SNMP v3 users
Authentication is used to ensure the identity of users. Privacy allows for encryption of SNMP v3 messages to ensure confidentiality of data. These protocols provide a higher level of security than is available in SNMP v1 and v2c, which use community strings for security. Both authentication and privacy are optional.
To create a n SNMP v3 user in the GUI:
- Go to System > SNMP.
- In the SNMP v3 table, click Create New.

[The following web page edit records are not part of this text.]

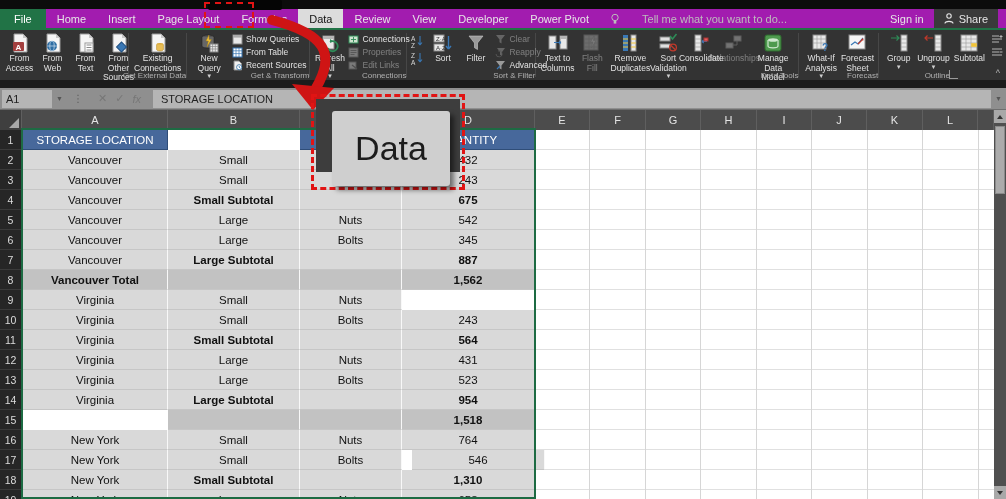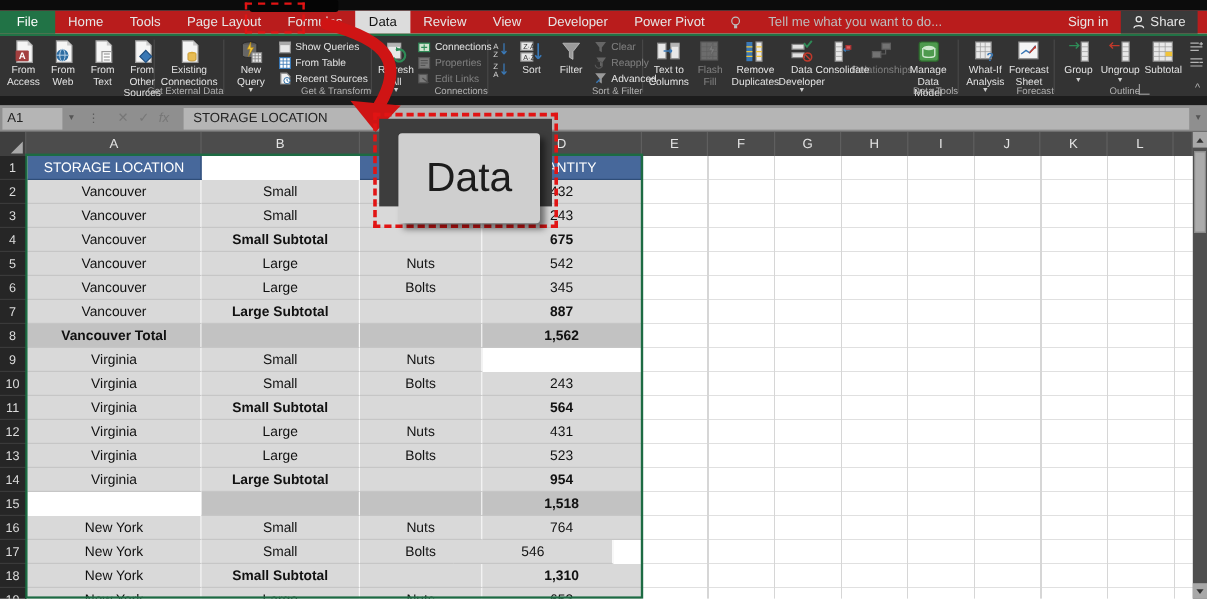--- a/index.html
+++ b/index.html
@@ -8,7 +8,7 @@
 
   
   #topstrip { position:absolute; left:0; top:0; width:1006px; height:9px; background:#0c0c0c; }
-  #tabrow { position:absolute; left:0; top:9px; width:1006px; height:19px; background:#b91c1c;
+  #tabrow { position:absolute; left:0; top:9px; width:1006px; height:19px; background:#a21caf;
             display:flex; align-items:stretch; }
   .rtab { display:flex; align-items:center; padding:0 11px; font-size:11px; color:#e6e6e6; cursor:pointer; }
   .rtab.file { background:#217346; color:#fff; padding:0 14px; }

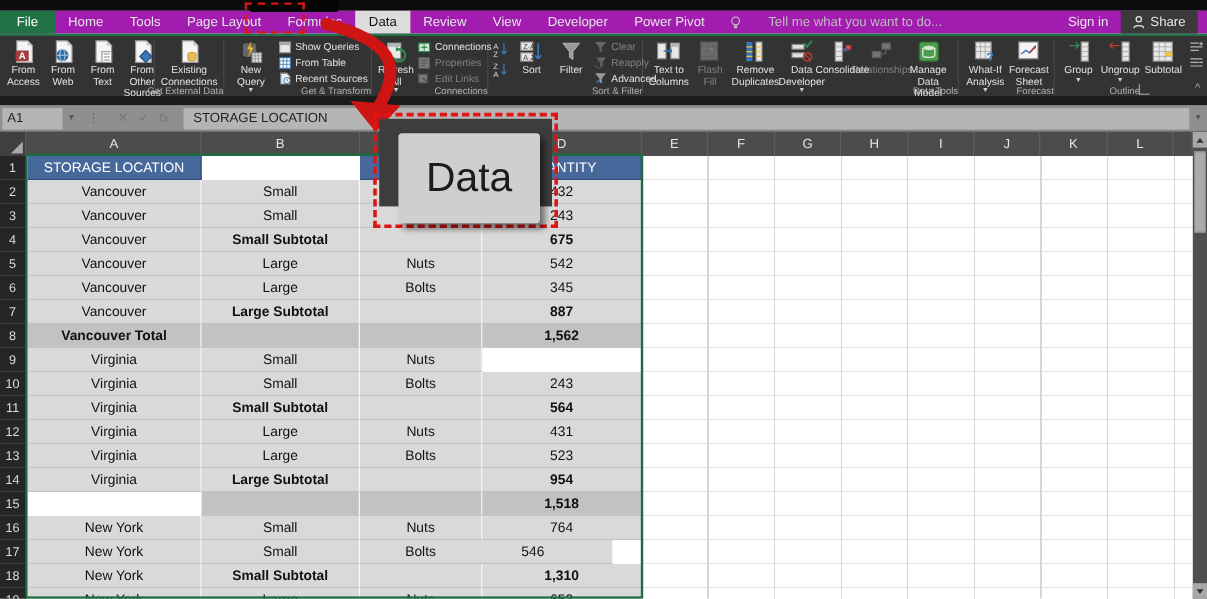--- a/index.html
+++ b/index.html
@@ -103,7 +103,7 @@
 <div id="tabrow">
   <div class="rtab file">File</div>
   <div class="rtab">Home</div>
-  <div class="rtab">Tools</div>
+  <div class="rtab">Insert</div>
   <div class="rtab">Page Layout</div>
   <div class="rtab">Formulas</div>
   <div class="rtab active">Data</div>

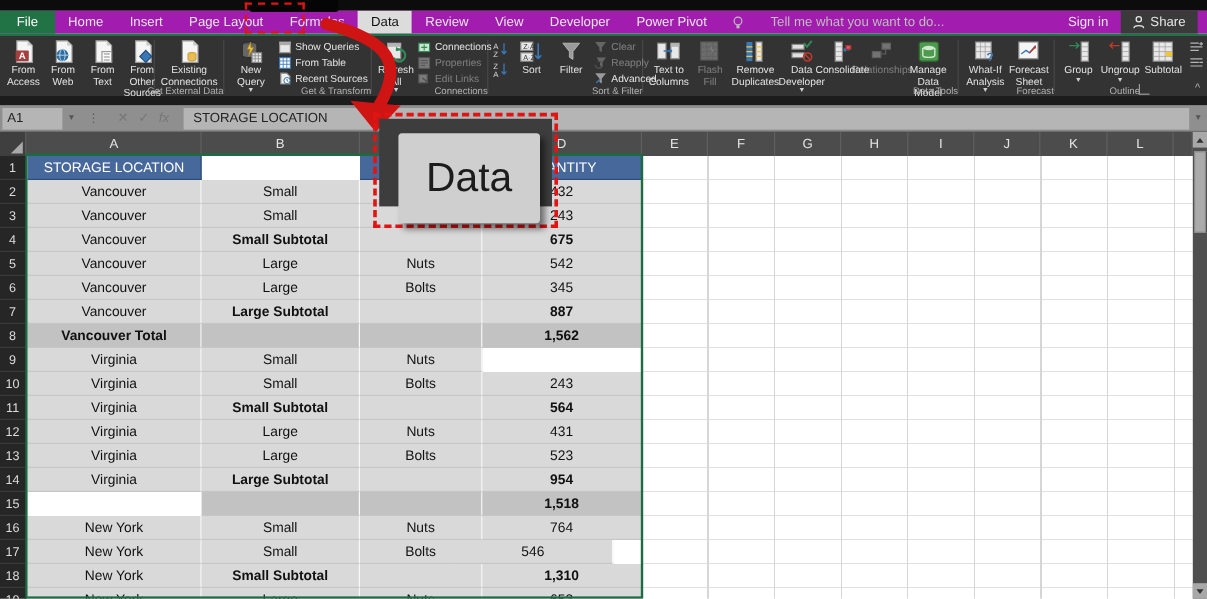--- a/index.html
+++ b/index.html
@@ -360,7 +360,7 @@
           <circle cx="15" cy="14.5" r="3.4" fill="none" stroke="#c0392b" stroke-width="1.3"></circle>
           <path d="M12.7 12.2 l4.6 4.6" stroke="#c0392b" stroke-width="1.3"></path>
         </svg>
-      <span>Data Developer</span>
+      <span>Sort Validation</span>
         <span class="caret">▼</span>
     </div>
     <div class="bigbtn">

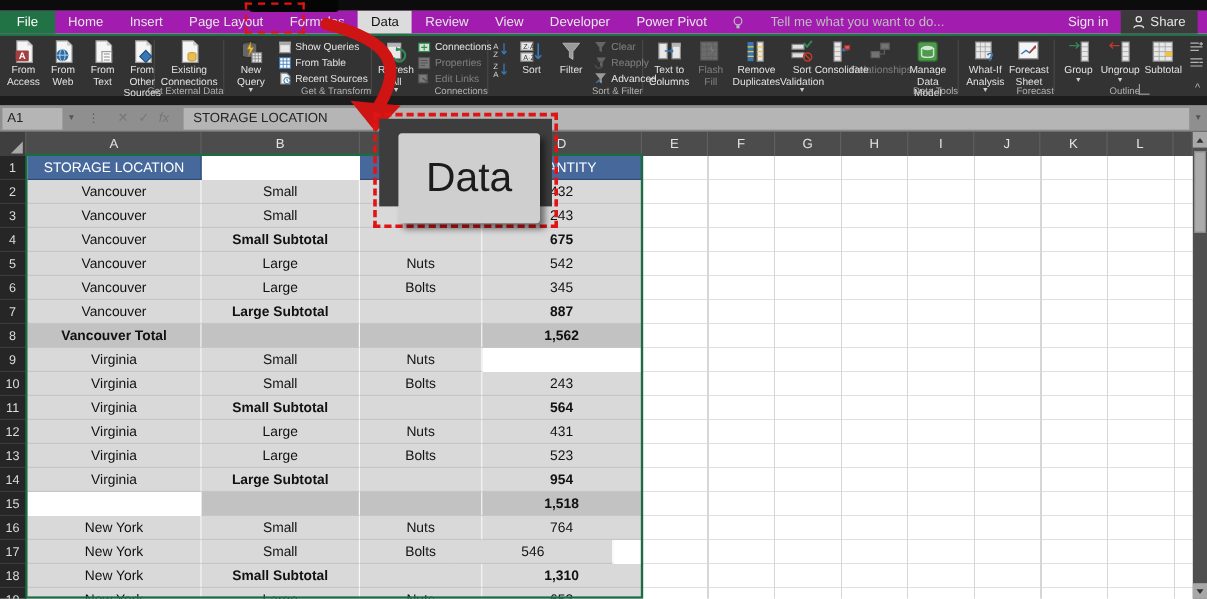--- a/index.html
+++ b/index.html
@@ -608,7 +608,7 @@
       <div class="cell c0" style="left: 23px; width: 145px;">New York</div>
       <div class="cell c1" style="left: 168px; width: 132px;">Small</div>
       <div class="cell c2" style="left: 300px; width: 102px;">Bolts</div>
-      <div class="cell c3" style="left: 378px; width: 133px;">546</div>
+      <div class="cell c3" style="left: 412px; width: 133px;">546</div>
     </div>
     <div class="grow r-subtotal" style="top: 470px;">
       <div class="gut">18</div>

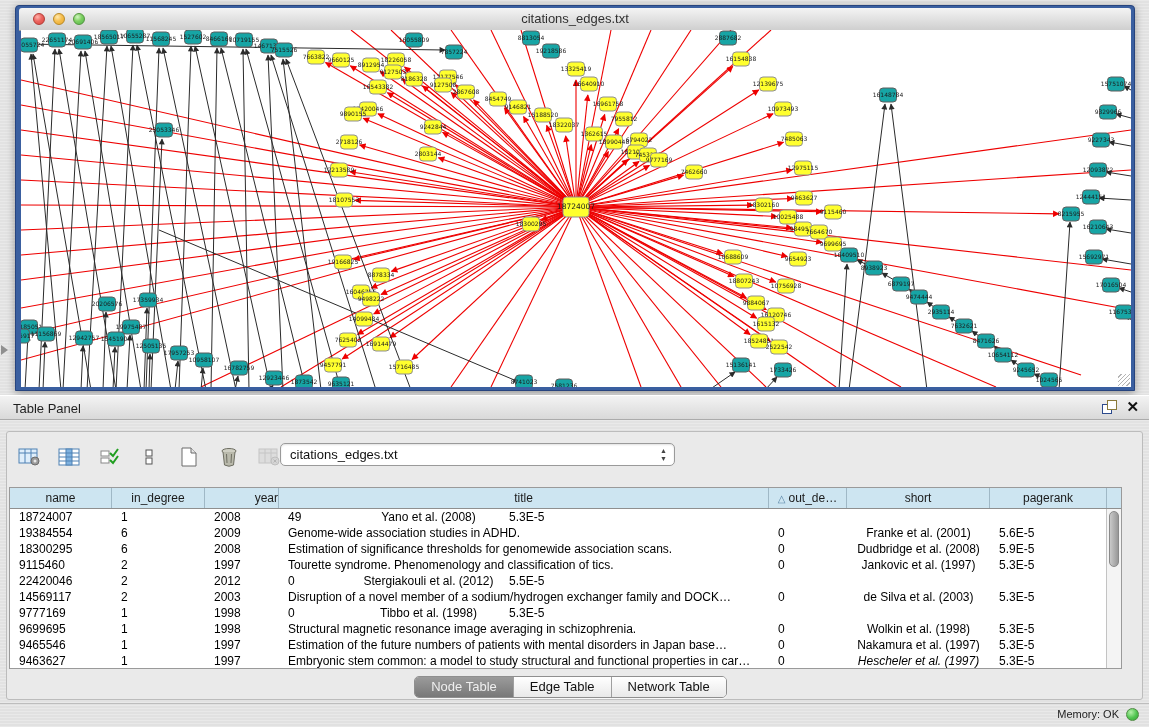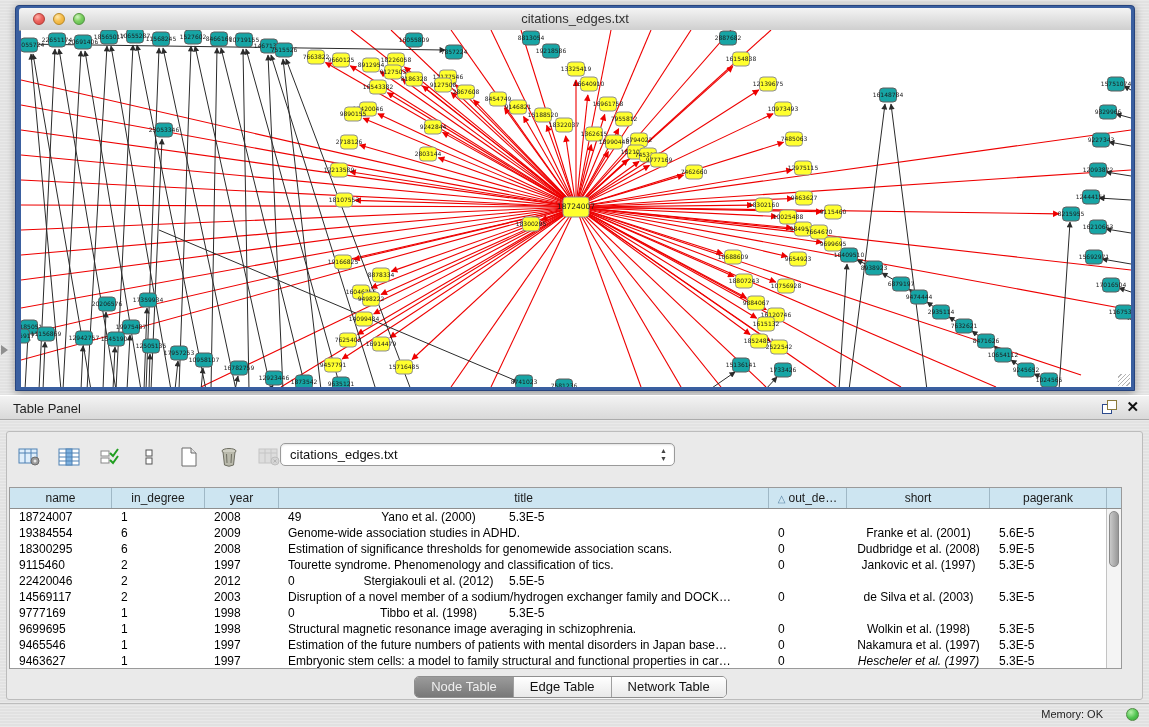--- a/index.html
+++ b/index.html
@@ -598,7 +598,7 @@
       <div class="thead" id="thead">
           <div class="th" style="width: 102px;"><span>name</span></div>
           <div class="th" style="width: 93px;"><span>in_degree</span></div>
-          <div class="th" style="width: 74px;"><span>year</span></div>
+          <div class="th" style="width: 74px; text-align: right;"><span>year</span></div>
           <div class="th" style="width: 490px;"><span>title</span></div>
           <div class="th" style="width: 78px;"><span class="sortmark">△</span><span>out_de…</span></div>
           <div class="th" style="width: 143px;"><span>short</span></div>

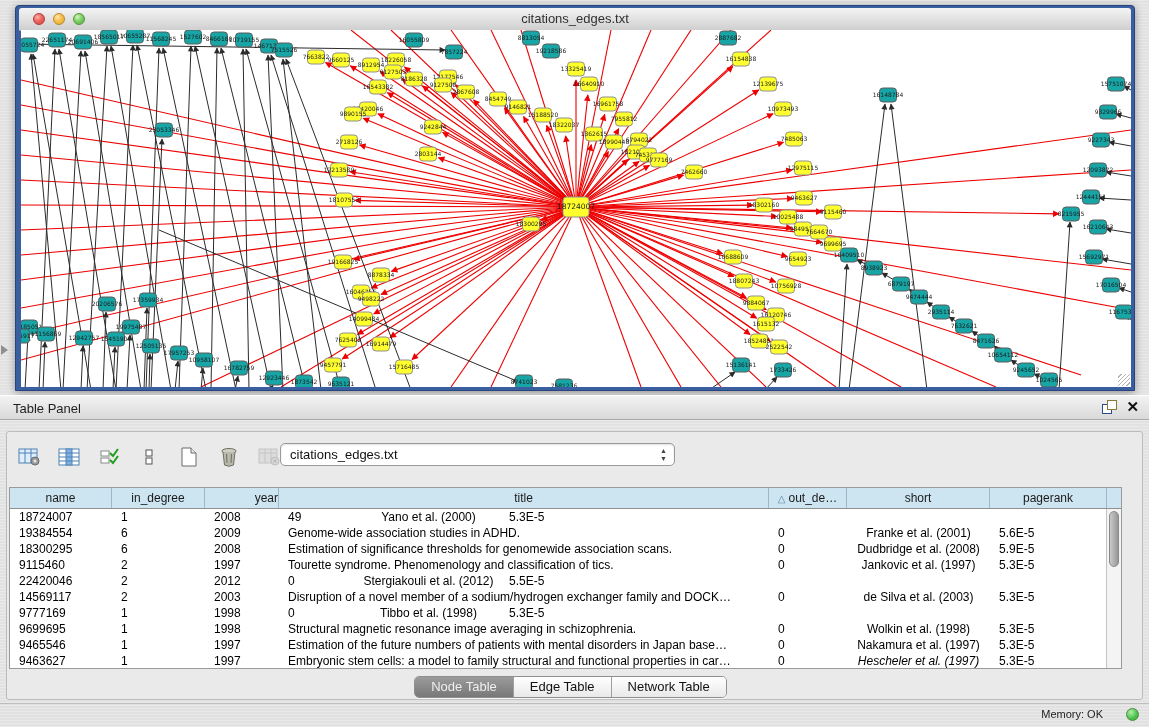--- a/index.html
+++ b/index.html
@@ -610,7 +610,7 @@
             <div class="td" style="width: 93px;">1</div>
             <div class="td" style="width: 74px;">2008</div>
             <div class="td" style="width: 78px;">49</div>
-            <div class="td center" style="width: 143px;">Yano et al. (2000)</div>
+            <div class="td center" style="width: 143px;">Yano et al. (2008)</div>
             <div class="td" style="width: 117px;">5.3E-5</div>
           </div>
           <div class="trow">

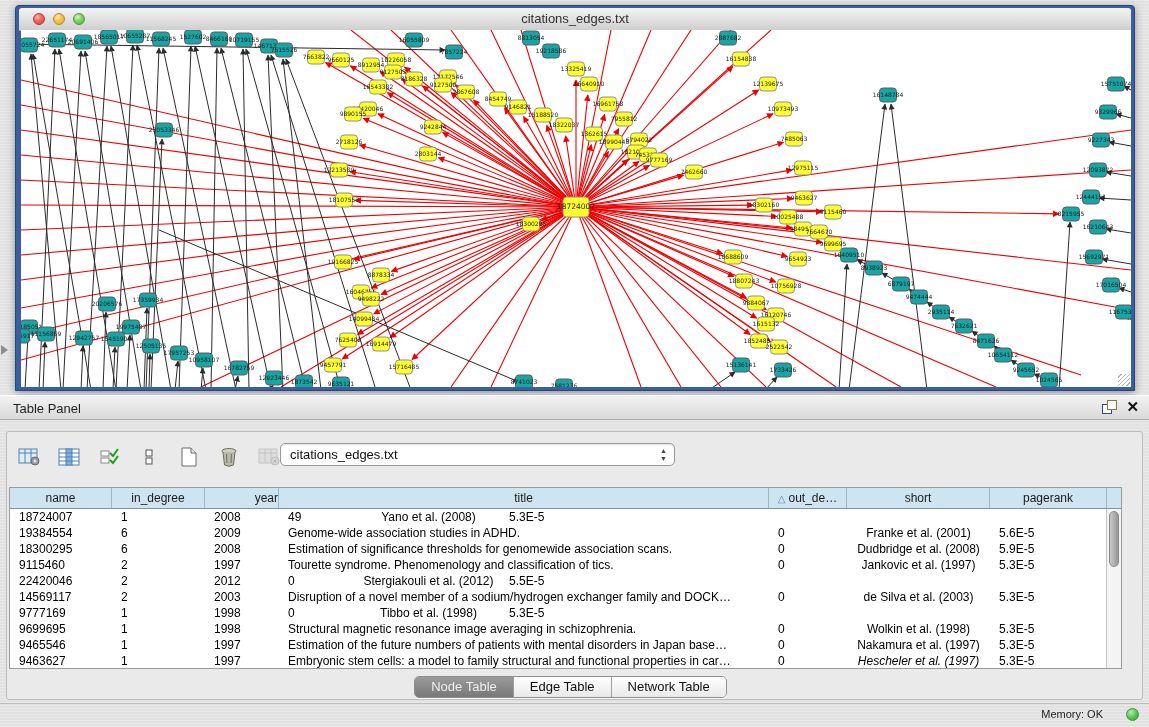--- a/index.html
+++ b/index.html
@@ -687,7 +687,7 @@
             <div class="td" style="width: 102px;">9463627</div>
             <div class="td" style="width: 93px;">1</div>
             <div class="td" style="width: 74px;">1997</div>
-            <div class="td" style="width: 490px;">Embryonic stem cells: a model to family structural and functional properties in car…</div>
+            <div class="td" style="width: 490px;">Embryonic stem common: a model to study structural and functional properties in car…</div>
             <div class="td" style="width: 78px;">0</div>
             <div class="td center" style="width: 143px; font-style: italic;">Hescheler et al. (1997)</div>
             <div class="td" style="width: 117px;">5.3E-5</div>

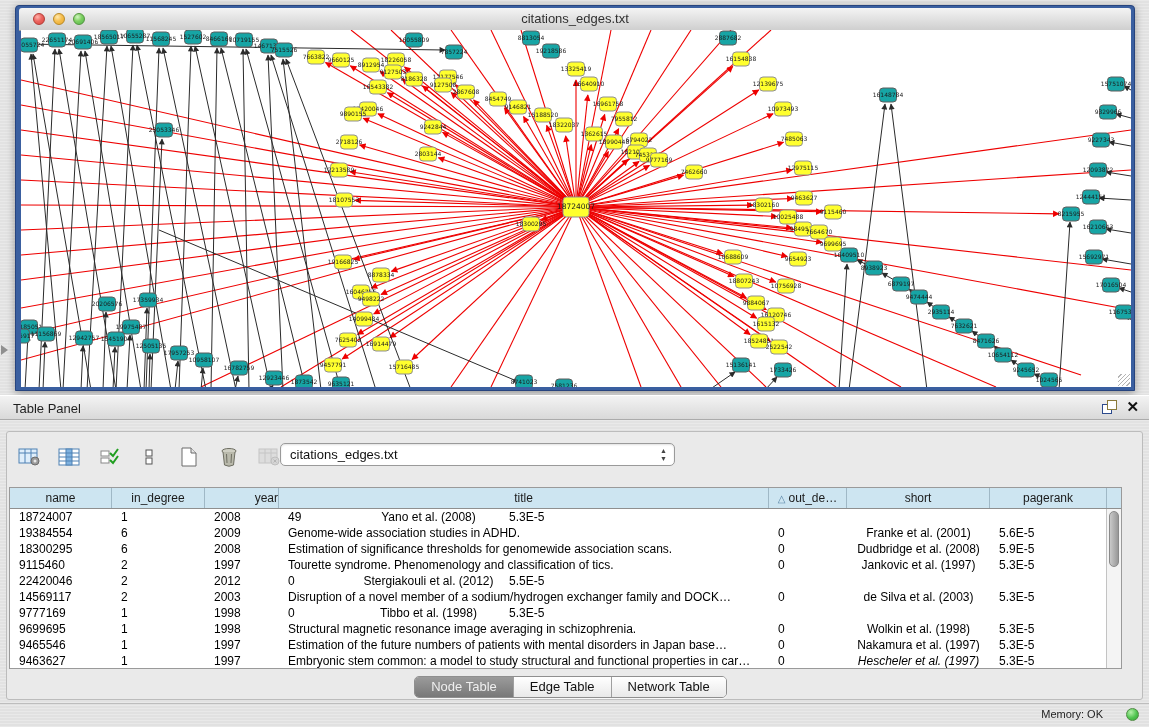--- a/index.html
+++ b/index.html
@@ -81,7 +81,7 @@
   
   .status-bar{position:absolute;left:0;bottom:0;width:100%;height:23px;
       border-top:1px solid #bdbdbd;background:repeating-linear-gradient(0deg,#e9e9e9 0 1px,#e1e1e1 1px 3px);}
-  .mem{position:absolute;right:46px;top:4px;font-size:11px;color:#222;text-align:center;}
+  .mem{position:absolute;right:30px;top:4px;font-size:11px;color:#222;text-align:center;}
   .mem-dot{position:absolute;right:10px;top:4px;width:13px;height:13px;border-radius:50%;
       background:radial-gradient(circle at 35% 30%,#b4f0a8,#4fc44f 55%,#36a336);border:1px solid #4e8b42;box-sizing:border-box;}
 </style>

- Enter a User Name and enable the user.
- In the Security Level section, configure the security level:
- No Authentication: No authentication or encryption.
- Authentication: Select the authentication algorithm and password.
- Authentication and Private: Select both the authentication and encryption algorithms and password.
- In the Hosts section, enter the IP Address for each SNMP manager.
- In the Queries section, enable or disable queries, then enter the port number that the SNMP managers use for them.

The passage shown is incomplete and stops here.